The problem: Reproduce word for word the lines between those holding "- MRI may demonstrate" and "- Also, adhesive", inclusive, and nothing else from the data below.

Itemized modification records
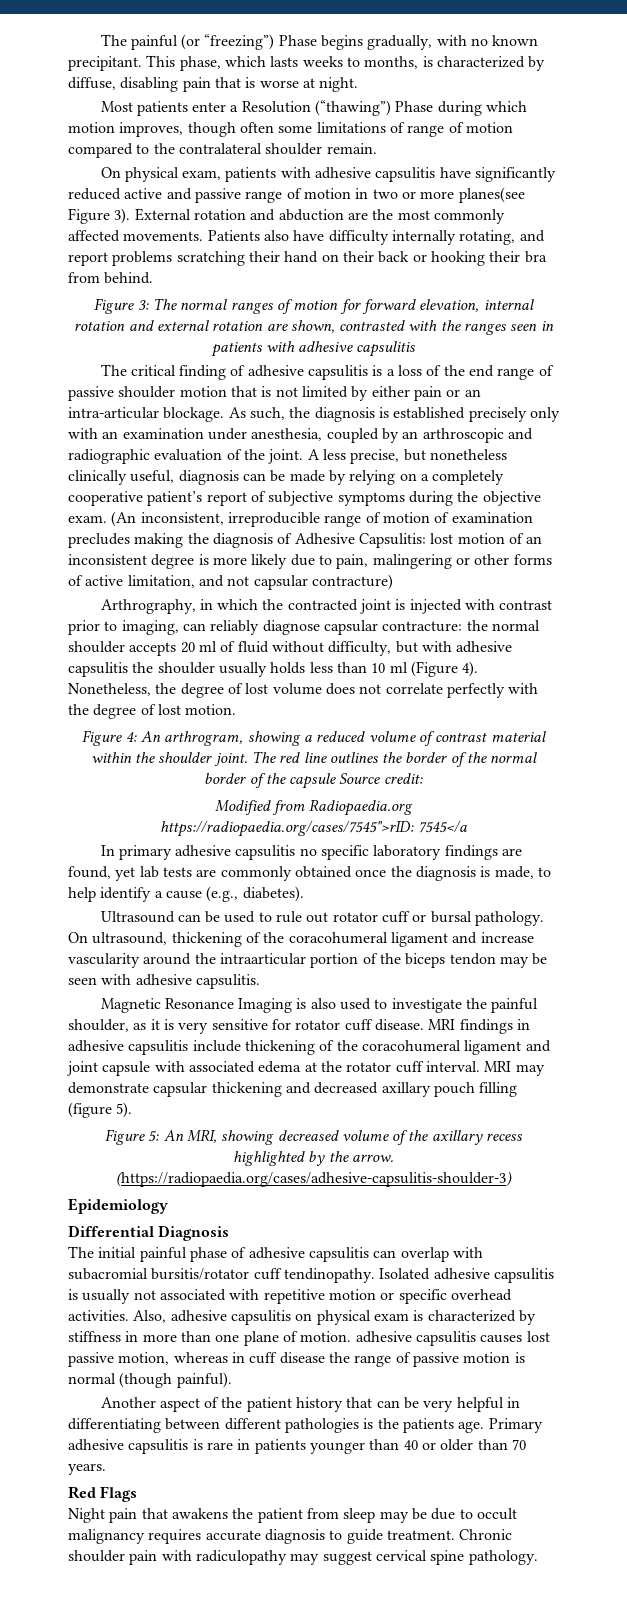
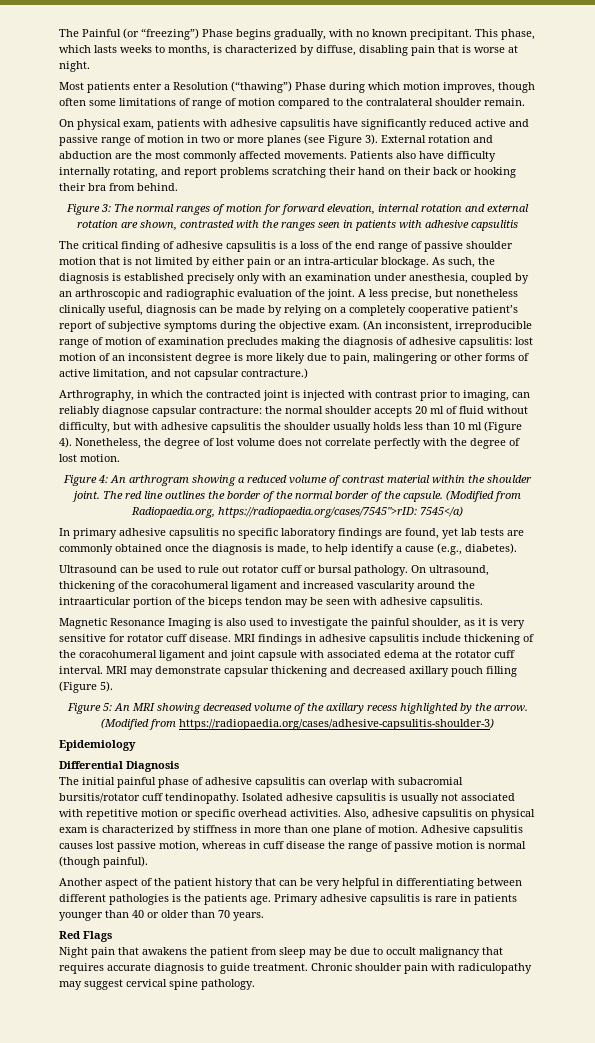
- The painful (or “freezing”) Phase begins gradually, with no known precipitant.
+ The Painful (or “freezing”) Phase begins gradually, with no known precipitant.
- On physical exam, patients with adhesive capsulitis have significantly reduced active and passive range of motion in two or more planes(see Figure 3).
+ On physical exam, patients with adhesive capsulitis have significantly reduced active and passive range of motion in two or more planes (see Figure 3).
- (An inconsistent, irreproducible range of motion of examination precludes making the diagnosis of Adhesive Capsulitis: lost motion of an inconsistent degree is more likely due to pain, malingering or other forms of active limitation, and not capsular contracture)
+ (An inconsistent, irreproducible range of motion of examination precludes making the diagnosis of adhesive capsulitis: lost motion of an inconsistent degree is more likely due to pain, malingering or other forms of active limitation, and not capsular contracture.)
- Figure 4: An arthrogram, showing a reduced volume of contrast material within the shoulder joint.
+ Figure 4: An arthrogram showing a reduced volume of contrast material within the shoulder joint.
- The red line outlines the border of the normal border of the capsule Source credit:
- Modified from Radiopaedia.org
- https://radiopaedia.org/cases/7545">rID: 7545</a
+ The red line outlines the border of the normal border of the capsule. (Modified from Radiopaedia.org, https://radiopaedia.org/cases/7545">rID: 7545</a)
- On ultrasound, thickening of the coracohumeral ligament and increase vascularity around the intraarticular portion of the biceps tendon may be seen with adhesive capsulitis.
+ On ultrasound, thickening of the coracohumeral ligament and increased vascularity around the intraarticular portion of the biceps tendon may be seen with adhesive capsulitis.
- MRI may demonstrate capsular thickening and decreased axillary pouch filling (figure 5).
+ MRI may demonstrate capsular thickening and decreased axillary pouch filling (Figure 5).
- Figure 5: An MRI, showing decreased volume of the axillary recess highlighted by the arrow.
+ Figure 5: An MRI showing decreased volume of the axillary recess highlighted by the arrow.
- (https://radiopaedia.org/cases/adhesive-capsulitis-shoulder-3)
+ (Modified from https://radiopaedia.org/cases/adhesive-capsulitis-shoulder-3)
- Also, adhesive capsulitis on physical exam is characterized by stiffness in more than one plane of motion. adhesive capsulitis causes lost passive motion, whereas in cuff disease the range of passive motion is normal (though painful).
+ Also, adhesive capsulitis on physical exam is characterized by stiffness in more than one plane of motion. Adhesive capsulitis causes lost passive motion, whereas in cuff disease the range of passive motion is normal (though painful).
- Night pain that awakens the patient from sleep may be due to occult malignancy requires accurate diagnosis to guide treatment.
+ Night pain that awakens the patient from sleep may be due to occult malignancy that requires accurate diagnosis to guide treatment.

Response box:
- MRI may demonstrate capsular thickening and decreased axillary pouch filling (figure 5).
+ MRI may demonstrate capsular thickening and decreased axillary pouch filling (Figure 5).
- Figure 5: An MRI, showing decreased volume of the axillary recess highlighted by the arrow.
+ Figure 5: An MRI showing decreased volume of the axillary recess highlighted by the arrow.
- (https://radiopaedia.org/cases/adhesive-capsulitis-shoulder-3)
+ (Modified from https://radiopaedia.org/cases/adhesive-capsulitis-shoulder-3)
- Also, adhesive capsulitis on physical exam is characterized by stiffness in more than one plane of motion. adhesive capsulitis causes lost passive motion, whereas in cuff disease the range of passive motion is normal (though painful).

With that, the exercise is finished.